L'opposition a admis sa défaite. Pendant la campagne référendaire,
elle qualifiait le chef de l'Etat de "dictateur" voulant "se perpétuer
au pouvoir".
Hugo Chavez estimait en jeu son "destin politique". L'amendement qu'il prônait
a recueilli 54,36% de oui contre 45,63% de non, avec une participation de
67,05% des quelque 17 millions d'électeurs vénézuéliens,
selon les chiffres diffusés par le Conseil national électoral
après dépouillement de 94,2% des bulletins de vote.
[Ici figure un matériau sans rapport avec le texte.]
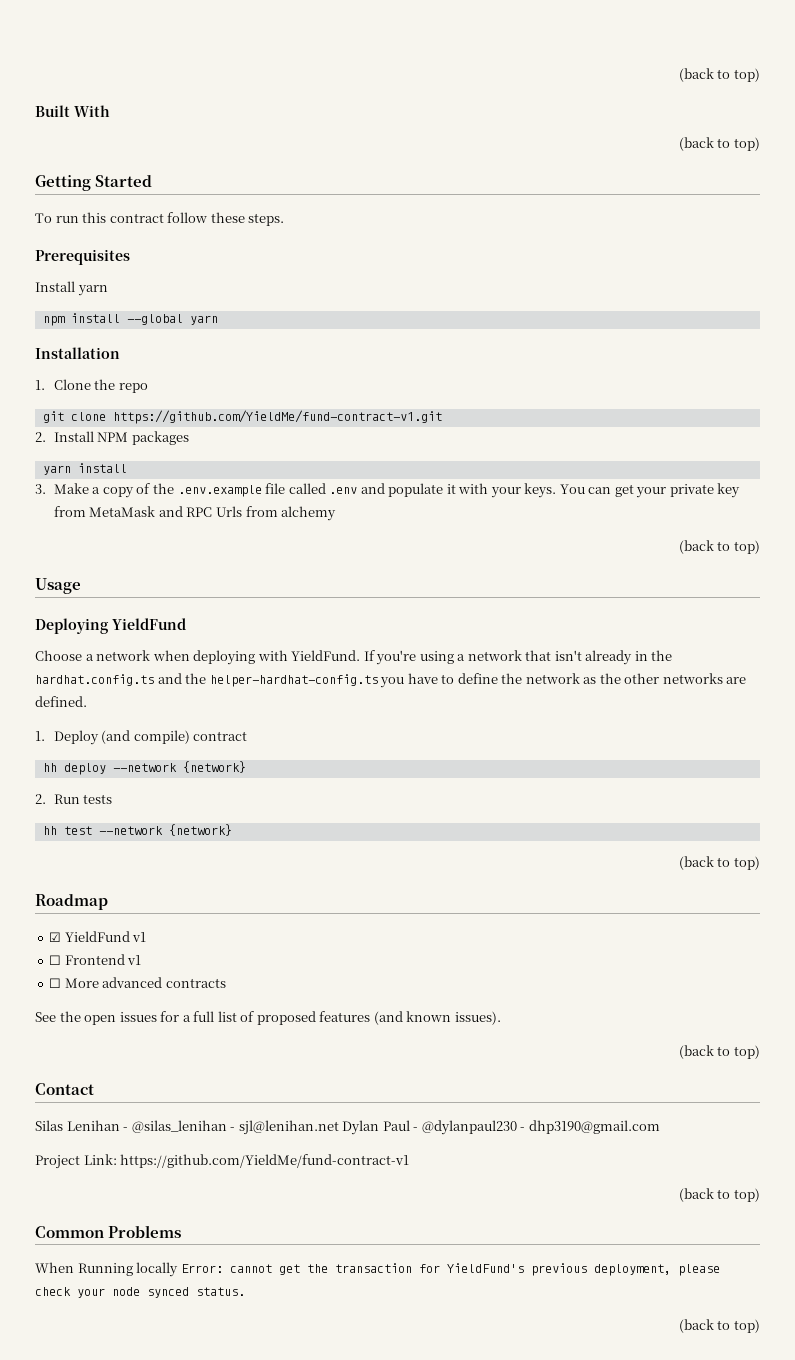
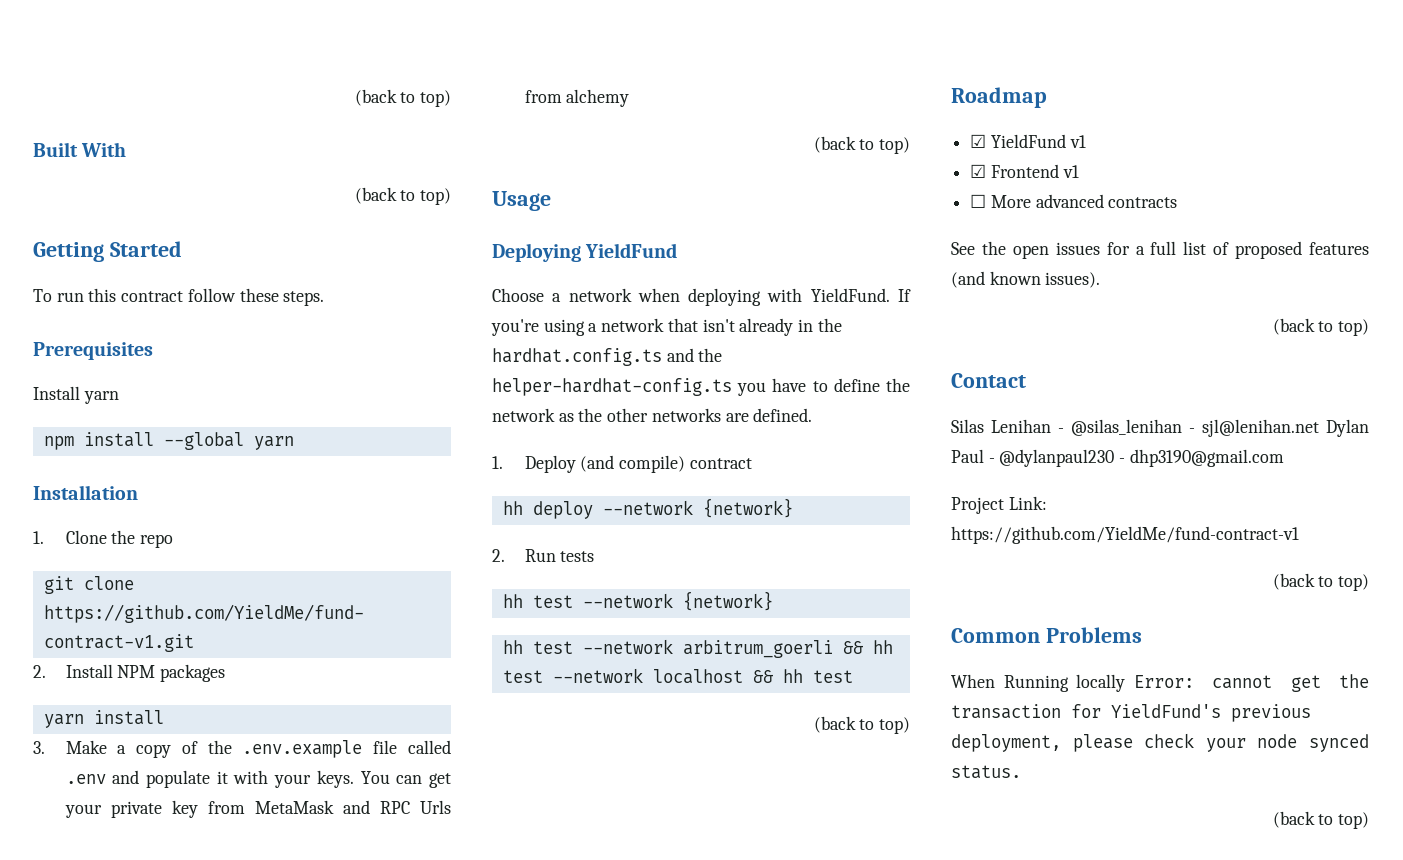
+ hh test --network arbitrum_goerli && hh test --network localhost && hh test
- ☐ Frontend v1
+ ☑ Frontend v1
Comme le président de la République, les gouverneurs des Etats,
les maires, ainsi que les députés nationaux et régionaux
pourront désormais briguer autant de mandats successifs qu'ils le
souhaitent. Le nombre était jusqu'à présent limité
par la Constitution à deux mandats (3 pour les députés).
Si l'amendement n'avait pas été plébiscité,
Hugo Chavez, 54 ans, n'aurait pas pu envisager d'être candidat à
sa propre succession en décembre 2012.
"La vérité a triomphé du mensonge, la dignité
de la patrie l'a emporté sur ceux qui la nient... Avec cette victoire
débute le 3e cycle historique de la révolution bolivarienne,
de 2009 à 2019. Je suis prêt. En 2012 auront lieu des élections
présidentielles pour la période 2013-2019 et, à moins
que Dieu ou le peuple n'en disposent autrement, ce soldat que je suis est
déjà précandidat à la présidence" clamait
dimanche soir Hugo Chavez au balcon du palais présidentiel de Miraflores
devant des milliers de partisans qui l'acclamaient.
Avec leur oui majoritaire, les Vénézuéliens ont renouvelé
leur confiance au président, dont le bilan de dix ans de gestion fut
au centre de la campagne référendaire. Quinze convocations
aux urnes depuis décembre 1998 se soldent par 14 victoires de Hugo
Chavez ou de ses partisans. L'unique défaite remonte au référendum
de décembre 2007, sur une vaste réforme socialisante de la
Constitution qui prévoyait déjà la réélection
présidentielle illimitée.
"C'est une grande victoire du peuple, une grande victoire de la révolution...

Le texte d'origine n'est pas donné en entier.